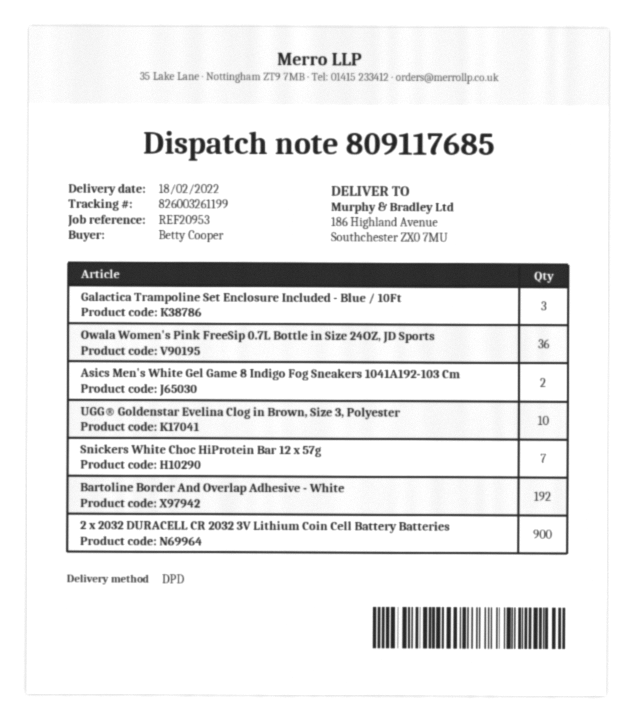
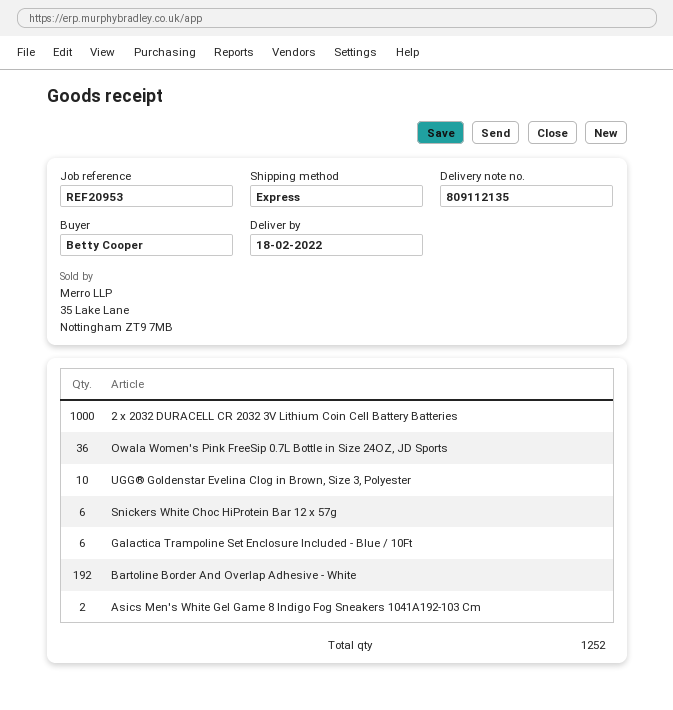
delivery note number: 809117685 -> 809112135
shipping method: DPD -> express
Galactica Trampoline Set Enclosure Included - Blue / 10Ft: 3 -> 6
Snickers White Choc HiProtein Bar 12 x 57g: 7 -> 6
2 x 2032 DURACELL CR 2032 3V Lithium Coin Cell Battery Batteries: 900 -> 1000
====
## Your goal
Drop the pictures; repeat the listing above exactly.

## Response
delivery note number: 809117685 -> 809112135
shipping method: DPD -> express
Galactica Trampoline Set Enclosure Included - Blue / 10Ft: 3 -> 6
Snickers White Choc HiProtein Bar 12 x 57g: 7 -> 6
2 x 2032 DURACELL CR 2032 3V Lithium Coin Cell Battery Batteries: 900 -> 1000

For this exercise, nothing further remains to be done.